Mit Erstaunen mussten wir der Berichterstattung zur Sondersitzung des Innenausschusses, in dem der Anschlag auf den Christopher Street Day thematisiert wurde, entnehmen, dass das Mitglied des Abgeordnetenhauses Sebastian Schlüsselburg (SPD) die Forderung an die Senatorin für Justiz und Verbraucherschutz, Dr.
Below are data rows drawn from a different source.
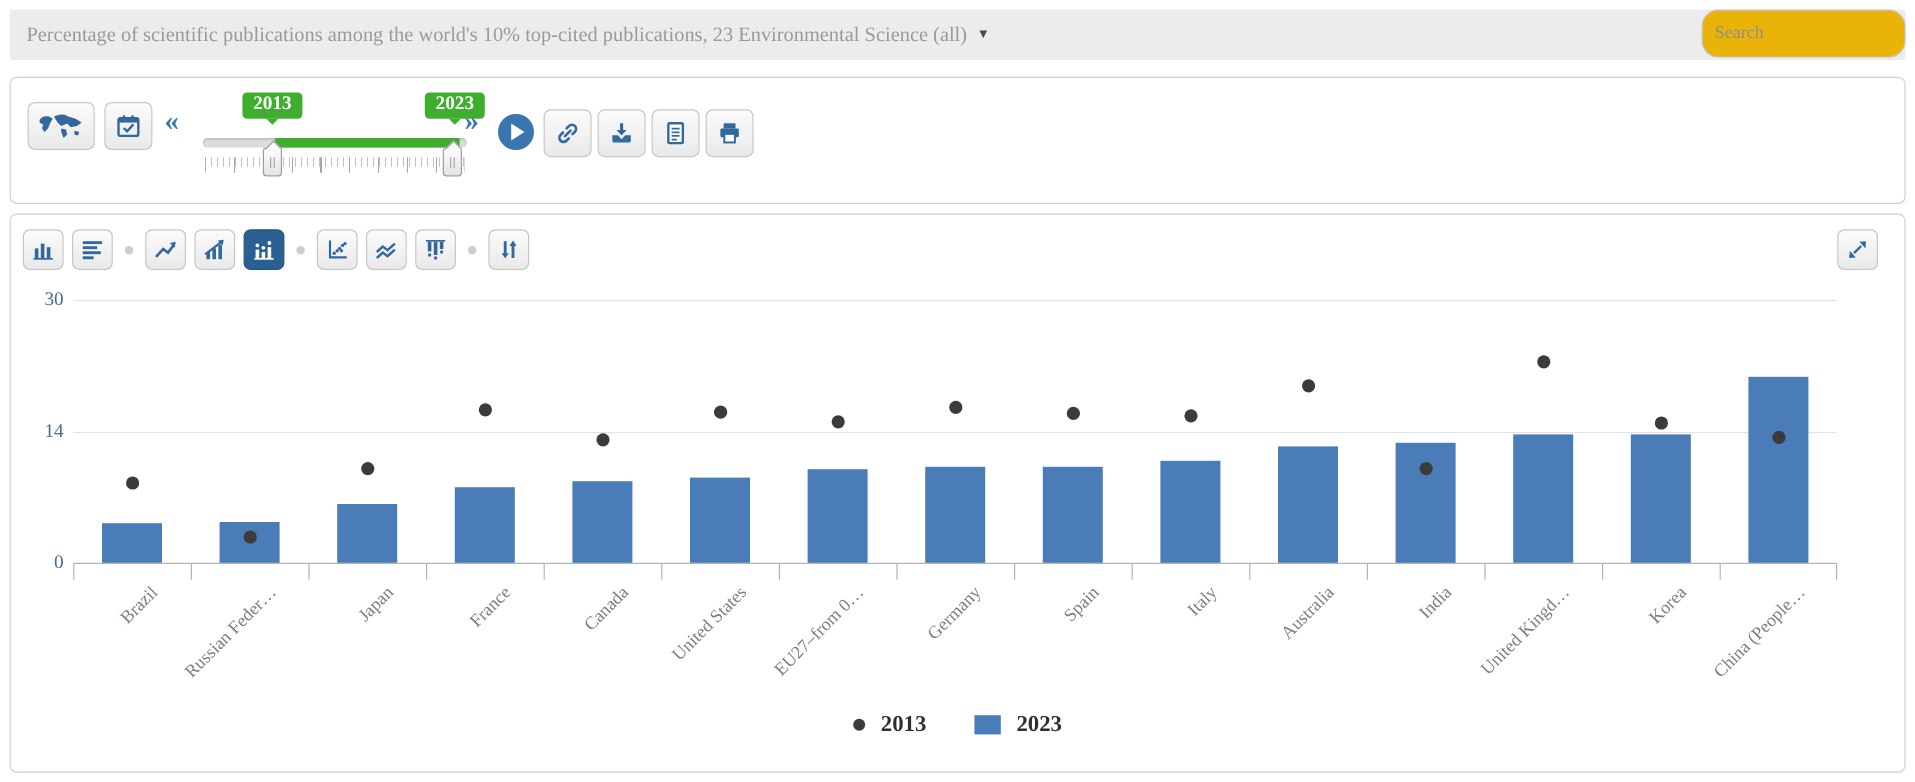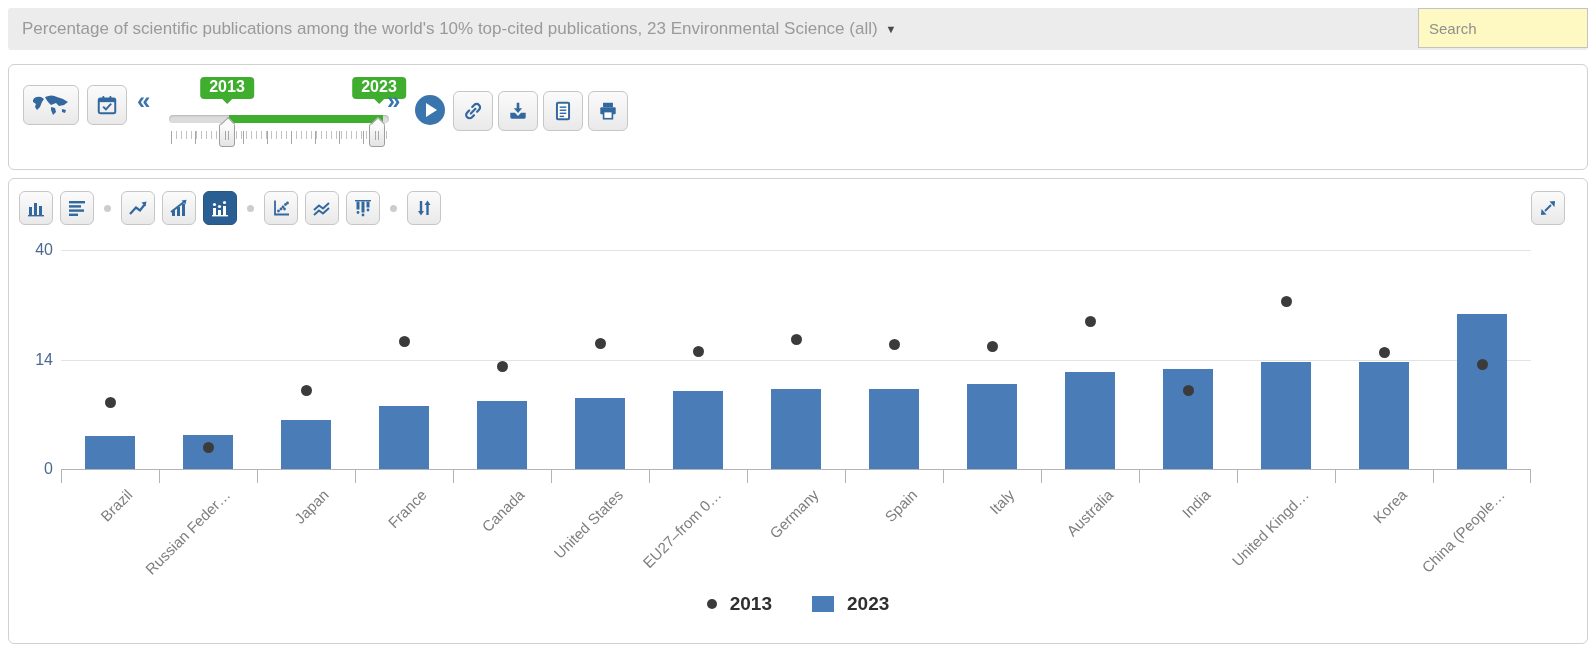"Percentage of scientific publications" .screen { font-family: Liberation Sans, sans-serif -> Liberation Serif, serif }
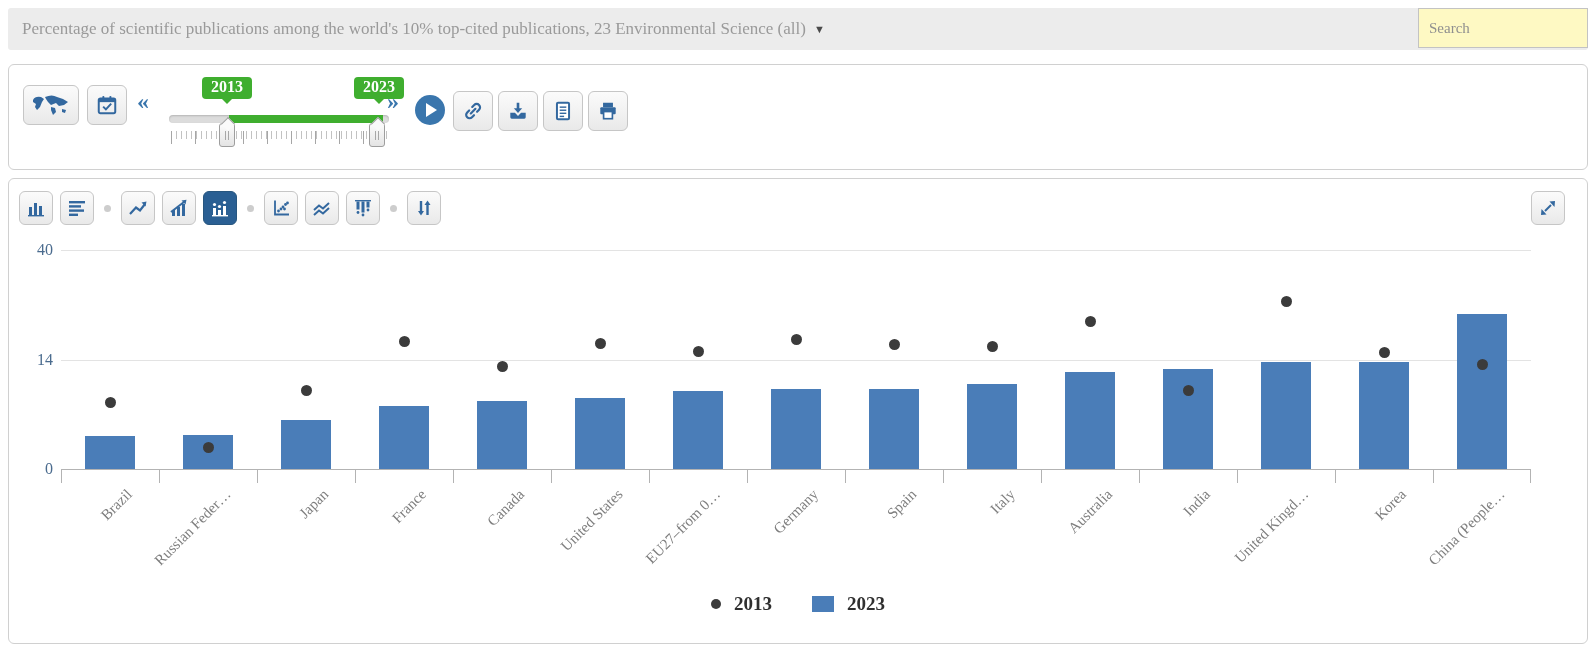"Search" .search-box { background: #fef9c3 -> #eab308; border-radius: 0 -> 14px }
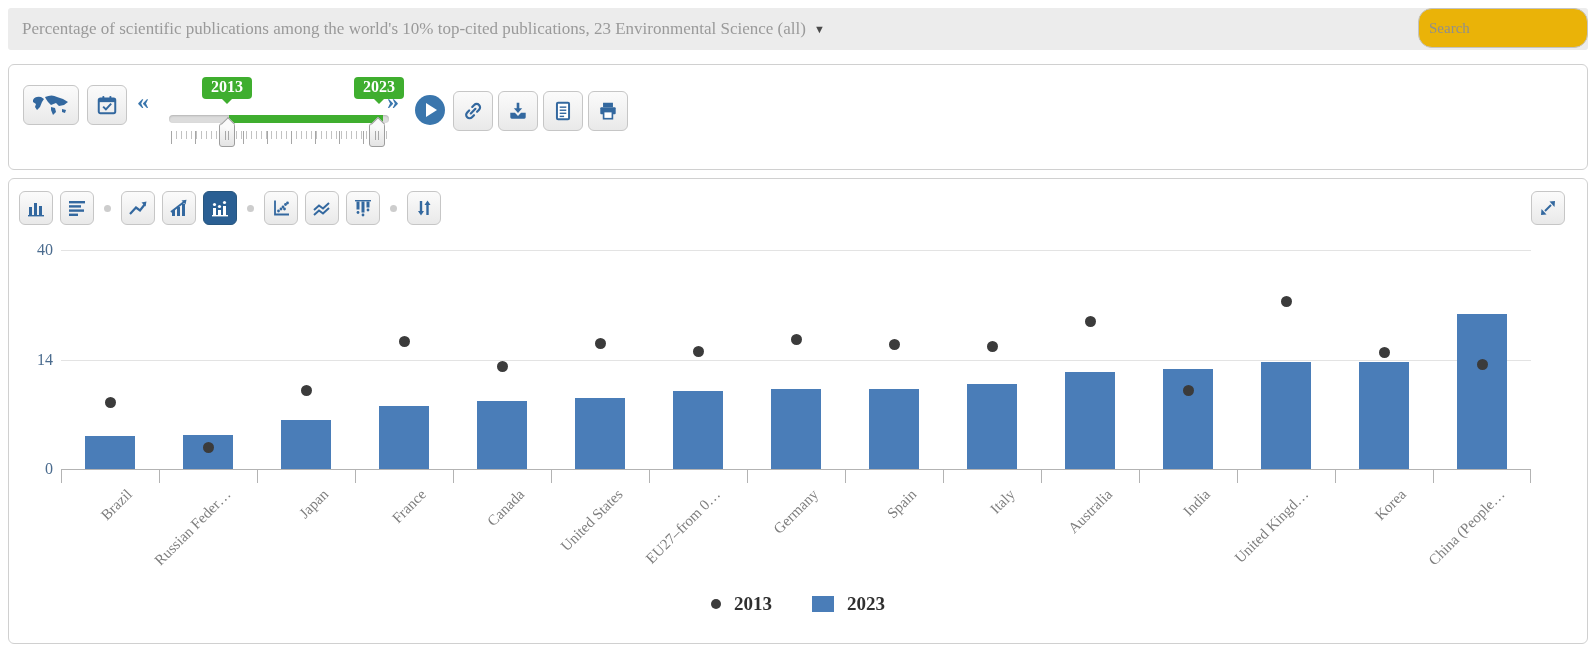"40" span.ytick { text: 40 -> 30 }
Felor Badenberg, erhoben hat, in solchen Fällen rechtswidrig ihr Weisungsrecht auszuüben.
Herr Schlüsselburg wird in der Berliner Zeitung – https://www.berliner-zeitung.de/article/kuschel-urteil-fuer-csd-attentaeter-lag-der-fehler-bei-der-staatsanwaltschaft-10248915 – mit den Fragen zitiert: „Warum hat die verfahrensleitende Dezernentin bei einem GTAZ-Fall wie diesem in der Anklageschrift nicht darauf bestanden, dass das Erwachsenenstrafrecht angewendet wird?“ und „Frau Badenberg hätte die Möglichkeit gehabt, von ihrem externen Weisungsrecht Gebrauch zu machen und dafür zu sorgen, dass in der Anklageschrift nach dem Erwachsenenstrafrecht angeklagt wird.“
Beide Fragen offenbaren eine für ein Mitglied des Rechtsausschusses des Abgeordnetenhauses erschütternde Unkenntnis der Rechtslage, lassen sich aber recht leicht beantworten: Denn nach den §§ 107, 33 des Jugendgerichtsgesetzes entscheiden über Verfehlungen Jugendlicher und Heranwachsender zwingend die Jugendgerichte. Die Entscheidung nach § 105 des Jugendgerichtsgesetzes, ob Jugendstrafrecht oder Erwachsenenstrafrecht zur Anwendung kommt, obliegt damit ausschließlich dem Gericht.
Das bedeutet auch: Die Generalstaatsanwaltschaft war gesetzlich verpflichtet, Anklage zu den Jugendgerichten zu erheben. Eine entsprechende Weisung der Senatorin – wie von MdA Schlüsselburg gefordert – wäre also klar rechtswidrig.